Of course, the old gentleman said he could never get down that way; and he said something about dying on his own threshold—this time, however, in a very low voice. But, in the midst of his opposition, Euphrosyne seated herself in the chair, and was let down. When she could no longer hear his complaints, but was standing beckoning to him from the grass-plat below, he gave up all resistance, was let down with perfect ease, and carried in the chair, followed by all the white members of his household, through the gardens, and up the alley where Afra was awaiting them. There was a grey sister peeping from behind every blind as they crossed the garden, and trembling with the revived fears of that terrible night of ninety-one, when they had fled to the ships. It was some comfort to them to see old Raphael busy with rake and knife, repairing the damage done to the bed under the balcony—all trampled as it was. Each nun said to herself that Raphael seemed to have no fears but that the garden would go on as usual, whatever disturbance was abroad.

“Have you seen him?” asked Euphrosyne eagerly of her friend, the moment they met.

“Oh yes. You shall see him too, from my window, if they will but talk on till we get there. He and the Commissary, and some of the Commissary’s officers, are in the rose-garden under my window. Make haste, or they may be gone.”

“We must see grandpapa settled first.”

“Oh yes; but I am so afraid they may be gone! They have been pacing the alley between the rose-trees this hour nearly—talking and arguing all the time. I am sure they were arguing; for they stopped every now and then, and the Commissary made such gestures! He looked so impatient and so vexed!”

“And did he look vexed, too?”

“Not in the least angry, but severe. So quiet, so majestic he looked, as he listened to all they said! and when he answered them—Oh, I would not, for all the island, have his eyes so set upon me!”

“Oh dear, let us make haste, or they will be gone!” cried Euphrosyne.

While Euphrosyne was endeavouring to make her grandfather feel himself at home and comfortable in the apartment appointed for him by the Governor, Afra ran to her window, to see if the potentates of the island were still at their conference. The rose-garden was empty; and she came back sorrowfully to say so. As she entered the apartment of her guests, she heard Monsieur Revel sending a message of compliments to the Commissary, with a request of an audience of a few minutes. The servants gave as much intimation as they dared of the Commissary being so particularly engaged, that they had rather be excused carrying this message. The girls looked at one another, nodded agreement, and Euphrosyne spoke.

“Suppose, grandpapa, you ask to see the Commander-in-chief. He never refuses anything that is asked of him: and he can do everything he wishes. I dare say he will come at once, if you desire it, and if we do not detain him too long. If he had been in this room once with us, how safe we should feel!”

“Oh, if we could see him once in this room!” cried Afra.

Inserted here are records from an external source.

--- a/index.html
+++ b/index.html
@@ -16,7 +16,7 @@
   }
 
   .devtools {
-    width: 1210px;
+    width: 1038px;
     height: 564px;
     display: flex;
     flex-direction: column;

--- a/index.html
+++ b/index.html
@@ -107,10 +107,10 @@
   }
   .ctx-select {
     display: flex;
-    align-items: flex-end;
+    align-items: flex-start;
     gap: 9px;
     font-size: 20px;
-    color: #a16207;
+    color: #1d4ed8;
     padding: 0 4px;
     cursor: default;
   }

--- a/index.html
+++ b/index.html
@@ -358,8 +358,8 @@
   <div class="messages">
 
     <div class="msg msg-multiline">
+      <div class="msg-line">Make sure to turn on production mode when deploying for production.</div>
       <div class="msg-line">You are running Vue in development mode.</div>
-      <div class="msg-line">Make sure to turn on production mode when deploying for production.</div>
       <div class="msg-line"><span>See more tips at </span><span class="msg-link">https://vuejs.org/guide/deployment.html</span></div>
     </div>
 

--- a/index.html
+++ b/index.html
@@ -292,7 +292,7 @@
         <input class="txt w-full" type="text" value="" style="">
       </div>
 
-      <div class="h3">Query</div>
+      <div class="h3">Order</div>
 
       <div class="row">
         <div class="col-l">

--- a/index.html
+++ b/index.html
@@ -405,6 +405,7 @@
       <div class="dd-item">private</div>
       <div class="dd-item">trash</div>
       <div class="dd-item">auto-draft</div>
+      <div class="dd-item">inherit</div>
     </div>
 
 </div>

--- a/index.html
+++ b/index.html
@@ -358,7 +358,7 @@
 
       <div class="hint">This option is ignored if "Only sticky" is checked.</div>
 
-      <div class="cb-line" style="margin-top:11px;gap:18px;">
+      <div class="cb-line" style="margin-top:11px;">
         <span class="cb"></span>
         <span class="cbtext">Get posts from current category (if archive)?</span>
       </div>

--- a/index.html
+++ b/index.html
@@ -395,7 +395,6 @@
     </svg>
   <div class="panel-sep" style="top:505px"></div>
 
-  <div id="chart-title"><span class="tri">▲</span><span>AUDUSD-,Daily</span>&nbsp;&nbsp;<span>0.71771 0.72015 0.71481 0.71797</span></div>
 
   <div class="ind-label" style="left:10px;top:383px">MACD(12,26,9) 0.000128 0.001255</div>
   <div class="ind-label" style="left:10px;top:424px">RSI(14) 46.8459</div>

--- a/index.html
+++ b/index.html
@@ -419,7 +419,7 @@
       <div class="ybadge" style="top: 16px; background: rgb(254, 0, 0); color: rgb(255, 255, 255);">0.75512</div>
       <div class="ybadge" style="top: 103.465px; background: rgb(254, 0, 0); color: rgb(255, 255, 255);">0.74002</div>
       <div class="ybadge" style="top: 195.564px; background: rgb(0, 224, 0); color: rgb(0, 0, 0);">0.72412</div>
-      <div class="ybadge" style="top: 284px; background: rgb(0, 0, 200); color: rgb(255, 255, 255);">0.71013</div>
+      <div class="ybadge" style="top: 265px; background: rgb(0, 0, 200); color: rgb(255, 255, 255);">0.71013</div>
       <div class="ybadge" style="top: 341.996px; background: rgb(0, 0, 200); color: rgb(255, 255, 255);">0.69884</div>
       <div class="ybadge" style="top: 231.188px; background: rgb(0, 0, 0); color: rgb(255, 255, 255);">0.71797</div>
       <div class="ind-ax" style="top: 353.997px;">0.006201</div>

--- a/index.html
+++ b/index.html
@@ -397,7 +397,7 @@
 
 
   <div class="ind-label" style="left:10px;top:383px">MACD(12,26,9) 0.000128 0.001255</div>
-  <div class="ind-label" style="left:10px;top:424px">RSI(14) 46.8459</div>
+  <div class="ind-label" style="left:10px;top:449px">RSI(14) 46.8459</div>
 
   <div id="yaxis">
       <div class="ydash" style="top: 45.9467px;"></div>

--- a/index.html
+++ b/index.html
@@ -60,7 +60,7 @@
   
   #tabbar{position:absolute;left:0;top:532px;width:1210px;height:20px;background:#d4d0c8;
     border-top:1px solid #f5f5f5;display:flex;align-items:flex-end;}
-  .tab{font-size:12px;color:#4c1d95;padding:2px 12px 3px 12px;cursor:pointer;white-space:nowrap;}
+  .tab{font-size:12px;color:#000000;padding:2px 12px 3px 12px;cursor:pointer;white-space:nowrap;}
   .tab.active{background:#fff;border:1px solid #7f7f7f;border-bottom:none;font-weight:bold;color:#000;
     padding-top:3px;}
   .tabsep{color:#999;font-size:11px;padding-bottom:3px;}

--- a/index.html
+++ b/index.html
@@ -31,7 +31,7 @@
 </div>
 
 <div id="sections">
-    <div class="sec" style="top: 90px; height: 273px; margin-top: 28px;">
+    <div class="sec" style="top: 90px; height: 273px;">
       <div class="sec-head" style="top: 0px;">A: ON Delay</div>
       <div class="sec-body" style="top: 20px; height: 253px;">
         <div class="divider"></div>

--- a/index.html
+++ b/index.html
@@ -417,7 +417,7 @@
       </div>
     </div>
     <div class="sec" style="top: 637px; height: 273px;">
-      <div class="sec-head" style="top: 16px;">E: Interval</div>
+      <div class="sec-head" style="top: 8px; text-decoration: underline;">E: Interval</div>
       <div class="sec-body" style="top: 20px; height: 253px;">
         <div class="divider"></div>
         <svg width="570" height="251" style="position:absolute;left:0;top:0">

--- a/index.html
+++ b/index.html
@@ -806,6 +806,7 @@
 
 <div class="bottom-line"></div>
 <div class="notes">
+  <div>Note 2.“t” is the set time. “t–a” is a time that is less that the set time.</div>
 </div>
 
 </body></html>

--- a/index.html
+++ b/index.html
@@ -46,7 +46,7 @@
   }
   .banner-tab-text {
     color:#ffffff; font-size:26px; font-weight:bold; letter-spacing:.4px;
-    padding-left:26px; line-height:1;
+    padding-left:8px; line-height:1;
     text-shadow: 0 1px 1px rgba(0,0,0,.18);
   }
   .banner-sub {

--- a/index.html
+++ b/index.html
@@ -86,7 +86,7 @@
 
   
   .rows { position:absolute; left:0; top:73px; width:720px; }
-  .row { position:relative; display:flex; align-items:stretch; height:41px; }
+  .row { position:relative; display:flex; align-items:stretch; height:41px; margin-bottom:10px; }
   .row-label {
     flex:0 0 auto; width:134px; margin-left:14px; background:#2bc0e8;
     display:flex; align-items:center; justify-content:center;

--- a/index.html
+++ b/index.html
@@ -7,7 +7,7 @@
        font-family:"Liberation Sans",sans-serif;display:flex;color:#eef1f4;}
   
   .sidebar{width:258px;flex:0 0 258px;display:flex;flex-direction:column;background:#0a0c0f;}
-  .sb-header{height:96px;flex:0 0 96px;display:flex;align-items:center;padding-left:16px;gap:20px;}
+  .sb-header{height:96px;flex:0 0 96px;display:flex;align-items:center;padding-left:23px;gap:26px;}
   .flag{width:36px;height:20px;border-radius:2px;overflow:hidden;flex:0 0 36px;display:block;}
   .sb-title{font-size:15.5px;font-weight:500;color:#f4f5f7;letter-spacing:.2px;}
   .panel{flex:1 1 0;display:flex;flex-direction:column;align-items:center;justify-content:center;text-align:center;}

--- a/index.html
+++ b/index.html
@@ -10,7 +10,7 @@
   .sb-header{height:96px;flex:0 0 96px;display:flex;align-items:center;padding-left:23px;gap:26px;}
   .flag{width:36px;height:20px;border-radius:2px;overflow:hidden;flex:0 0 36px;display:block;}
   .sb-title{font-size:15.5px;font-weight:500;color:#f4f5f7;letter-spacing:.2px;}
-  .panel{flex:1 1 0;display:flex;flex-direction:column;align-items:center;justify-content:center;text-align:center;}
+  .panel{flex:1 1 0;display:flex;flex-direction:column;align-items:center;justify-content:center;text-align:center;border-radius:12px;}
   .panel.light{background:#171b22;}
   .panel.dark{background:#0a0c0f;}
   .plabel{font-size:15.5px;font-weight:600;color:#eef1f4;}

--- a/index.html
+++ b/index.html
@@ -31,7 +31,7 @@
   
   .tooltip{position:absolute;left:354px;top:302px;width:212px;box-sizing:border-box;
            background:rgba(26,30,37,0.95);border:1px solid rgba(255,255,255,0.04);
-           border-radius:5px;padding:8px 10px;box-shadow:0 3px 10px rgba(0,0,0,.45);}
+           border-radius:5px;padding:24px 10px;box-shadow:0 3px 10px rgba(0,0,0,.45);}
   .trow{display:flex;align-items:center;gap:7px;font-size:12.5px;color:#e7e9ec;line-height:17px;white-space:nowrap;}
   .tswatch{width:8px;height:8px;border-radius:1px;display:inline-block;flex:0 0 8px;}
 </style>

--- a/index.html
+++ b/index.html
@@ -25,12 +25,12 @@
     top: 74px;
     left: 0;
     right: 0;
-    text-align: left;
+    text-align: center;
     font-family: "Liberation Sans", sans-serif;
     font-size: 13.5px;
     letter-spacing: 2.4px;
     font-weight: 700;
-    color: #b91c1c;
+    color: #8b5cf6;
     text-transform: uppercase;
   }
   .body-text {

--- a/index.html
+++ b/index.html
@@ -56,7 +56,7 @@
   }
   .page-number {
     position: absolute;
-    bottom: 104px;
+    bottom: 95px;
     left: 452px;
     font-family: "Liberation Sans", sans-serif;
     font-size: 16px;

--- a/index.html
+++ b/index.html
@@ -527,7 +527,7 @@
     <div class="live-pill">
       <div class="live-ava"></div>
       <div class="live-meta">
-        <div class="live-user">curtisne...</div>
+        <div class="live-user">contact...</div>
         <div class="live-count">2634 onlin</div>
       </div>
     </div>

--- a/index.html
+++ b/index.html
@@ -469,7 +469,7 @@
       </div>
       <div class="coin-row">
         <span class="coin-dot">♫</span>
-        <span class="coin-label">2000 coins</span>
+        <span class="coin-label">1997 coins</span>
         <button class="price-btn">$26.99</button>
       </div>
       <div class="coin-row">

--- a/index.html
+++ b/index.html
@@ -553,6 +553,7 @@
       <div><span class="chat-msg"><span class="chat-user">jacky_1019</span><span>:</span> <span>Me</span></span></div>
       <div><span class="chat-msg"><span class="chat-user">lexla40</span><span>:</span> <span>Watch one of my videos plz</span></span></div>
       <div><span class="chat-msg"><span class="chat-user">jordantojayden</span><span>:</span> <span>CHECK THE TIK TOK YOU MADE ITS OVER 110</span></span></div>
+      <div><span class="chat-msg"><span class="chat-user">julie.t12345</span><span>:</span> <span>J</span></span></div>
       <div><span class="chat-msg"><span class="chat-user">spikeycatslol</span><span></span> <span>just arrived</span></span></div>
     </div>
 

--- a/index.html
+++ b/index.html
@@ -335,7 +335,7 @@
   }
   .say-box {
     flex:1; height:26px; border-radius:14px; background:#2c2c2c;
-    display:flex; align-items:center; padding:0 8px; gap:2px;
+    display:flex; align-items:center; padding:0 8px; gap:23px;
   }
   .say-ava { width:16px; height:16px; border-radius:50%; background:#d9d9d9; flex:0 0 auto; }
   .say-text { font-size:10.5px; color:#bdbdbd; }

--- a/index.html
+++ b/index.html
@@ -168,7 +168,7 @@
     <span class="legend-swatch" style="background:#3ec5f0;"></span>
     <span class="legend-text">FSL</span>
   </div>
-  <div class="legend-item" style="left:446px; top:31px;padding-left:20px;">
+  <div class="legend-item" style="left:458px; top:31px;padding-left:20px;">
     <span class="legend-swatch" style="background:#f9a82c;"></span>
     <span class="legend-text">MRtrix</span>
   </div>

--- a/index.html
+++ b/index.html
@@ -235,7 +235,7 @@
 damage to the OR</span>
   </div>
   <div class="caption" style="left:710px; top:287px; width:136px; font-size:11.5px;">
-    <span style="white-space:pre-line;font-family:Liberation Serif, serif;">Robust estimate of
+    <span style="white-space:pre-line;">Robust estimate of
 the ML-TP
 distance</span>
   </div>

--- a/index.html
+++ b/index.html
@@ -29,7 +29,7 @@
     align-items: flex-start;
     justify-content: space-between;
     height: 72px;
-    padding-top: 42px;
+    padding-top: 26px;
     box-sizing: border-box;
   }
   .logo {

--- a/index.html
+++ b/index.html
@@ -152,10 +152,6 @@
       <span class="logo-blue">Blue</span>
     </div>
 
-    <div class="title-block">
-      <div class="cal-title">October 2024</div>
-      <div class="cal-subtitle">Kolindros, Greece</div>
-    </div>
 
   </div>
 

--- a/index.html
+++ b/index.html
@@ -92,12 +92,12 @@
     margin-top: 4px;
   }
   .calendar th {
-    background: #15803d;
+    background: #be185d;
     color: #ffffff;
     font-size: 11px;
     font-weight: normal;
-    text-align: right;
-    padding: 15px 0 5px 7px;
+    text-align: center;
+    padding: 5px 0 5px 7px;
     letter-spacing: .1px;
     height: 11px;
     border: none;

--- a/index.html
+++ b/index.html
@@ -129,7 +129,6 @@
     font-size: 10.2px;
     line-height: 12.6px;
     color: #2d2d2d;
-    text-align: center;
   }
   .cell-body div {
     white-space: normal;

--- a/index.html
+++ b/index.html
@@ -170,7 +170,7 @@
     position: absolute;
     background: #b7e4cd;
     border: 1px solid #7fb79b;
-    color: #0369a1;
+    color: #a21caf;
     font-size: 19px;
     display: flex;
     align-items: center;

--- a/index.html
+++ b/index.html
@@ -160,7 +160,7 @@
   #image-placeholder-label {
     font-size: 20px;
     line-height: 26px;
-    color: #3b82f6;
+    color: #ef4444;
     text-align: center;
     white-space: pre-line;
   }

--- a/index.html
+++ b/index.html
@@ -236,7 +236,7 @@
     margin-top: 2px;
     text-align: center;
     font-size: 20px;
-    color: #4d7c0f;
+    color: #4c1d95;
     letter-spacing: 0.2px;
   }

“Do you suppose I will beg a favour of that ambitious black?” cried Monsieur Revel. “Do you think I will crave an audience of a fellow who, for aught I know, may have driven his master’s carriage to my door in the old days?—no, if I cannot see Hédouville, I will take my chance. Go, fellow! and carry my message,” he cried to Pierre.

Pierre returned with the answer which might have been anticipated. The Commissary was so engaged, there was so much bustle and confusion throughout his establishment, that no one of his people would deliver the message.

“That would not have been the answer if—” whispered Euphrosyne to her friend.

“Shall I venture?—yes, I will—shall I? At least, I will keep upon the watch,” said Afra, as she withdrew.

She presently sent in, with the tray of fruit, a basket of flowers, which Euphrosyne occupied herself in dressing, exactly as she did at home, humming the while the airs her grandfather heard her sing every day. Her devices answered very well. He presently occupied himself in pointing out, exactly as he always did, that there was too much green in this bouquet, and not enough in that.